Data provided
[Start of Attachment]

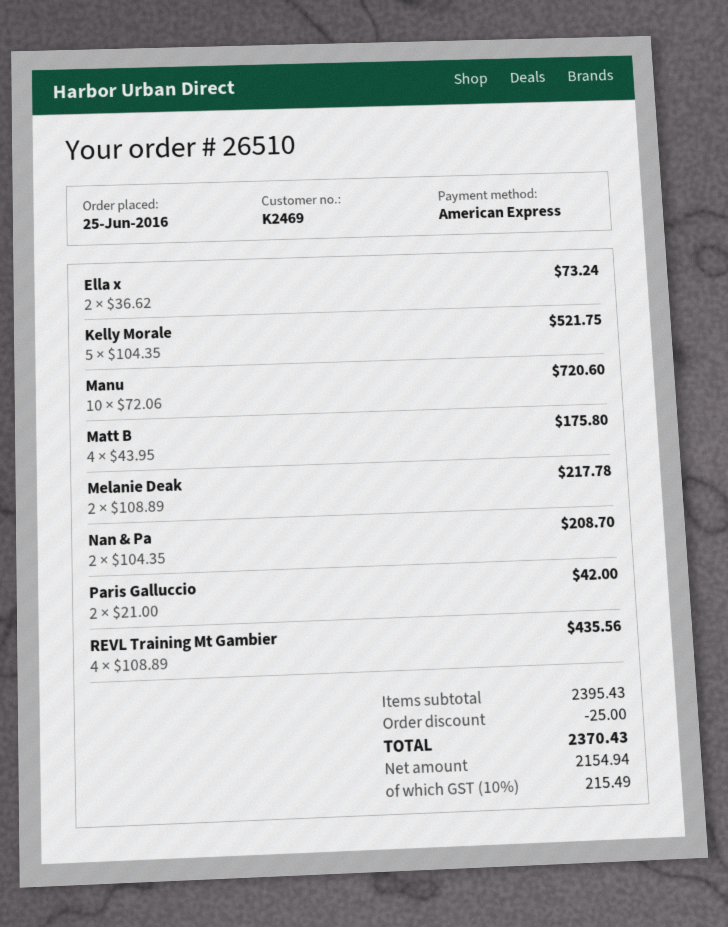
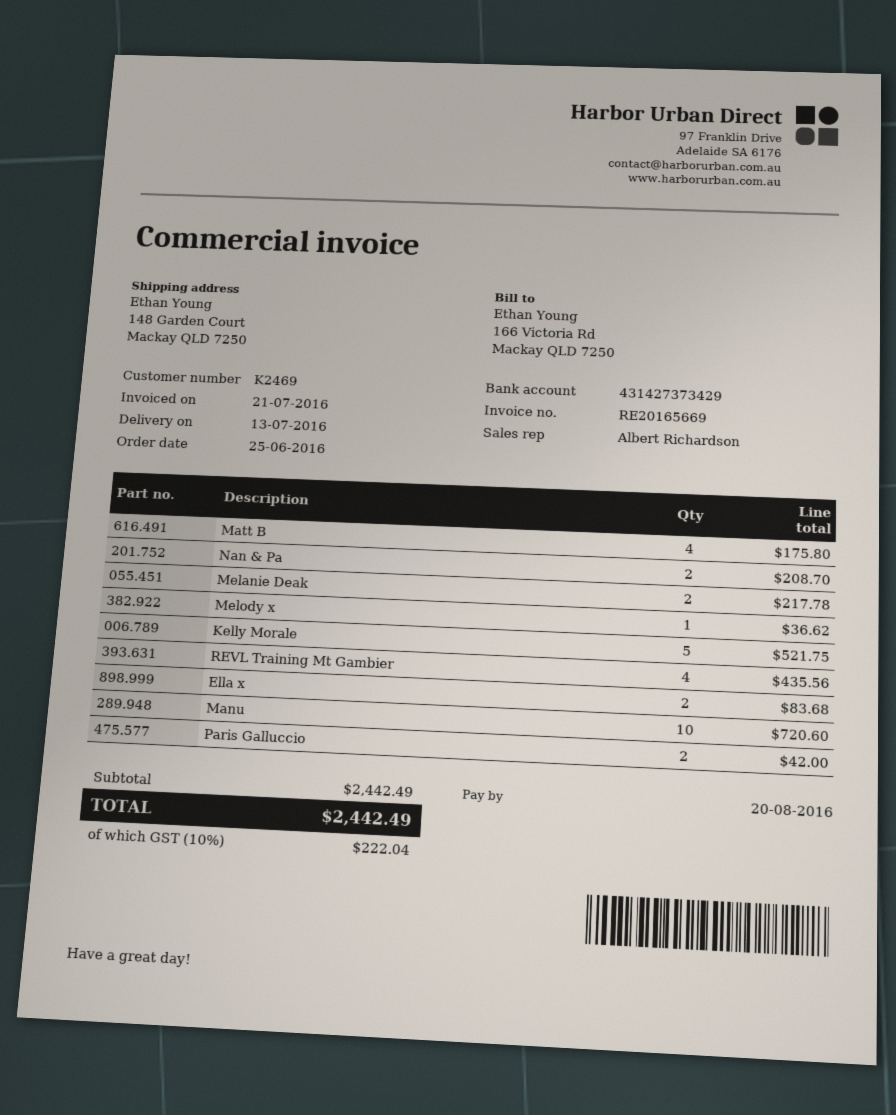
Ella x: 2 for 73.24 -> 2 for 83.68
Melody x: none -> 1 for 36.62
subtotal: 2395.43 -> 2442.49
discount: 25.00 -> none
tax: 10% = 215.49 -> 10% = 222.04
total: 2370.43 -> 2442.49

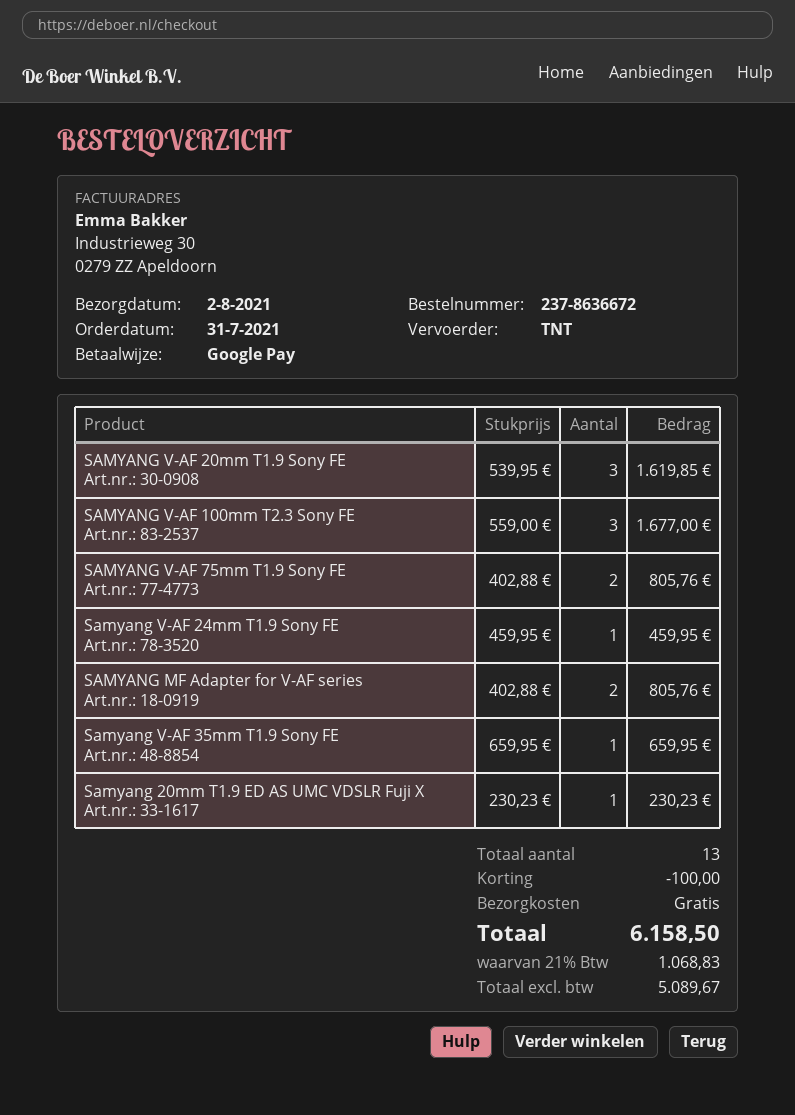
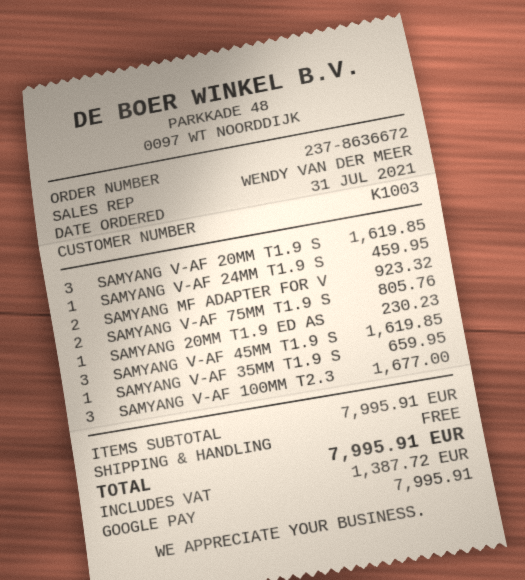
SAMYANG MF Adapter for V-AF series: 2 for 805.76 -> 2 for 923.32
SAMYANG V-AF 45MM T1.9 S: none -> 3 for 1619.85
discount: 100.00 -> none
tax: 1068.83 -> 1387.72
total: 6158.50 -> 7995.91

[End of Attachment]

Task objective
Across the material above, count each line with the string "discount" and state the number alone.

Answer space
2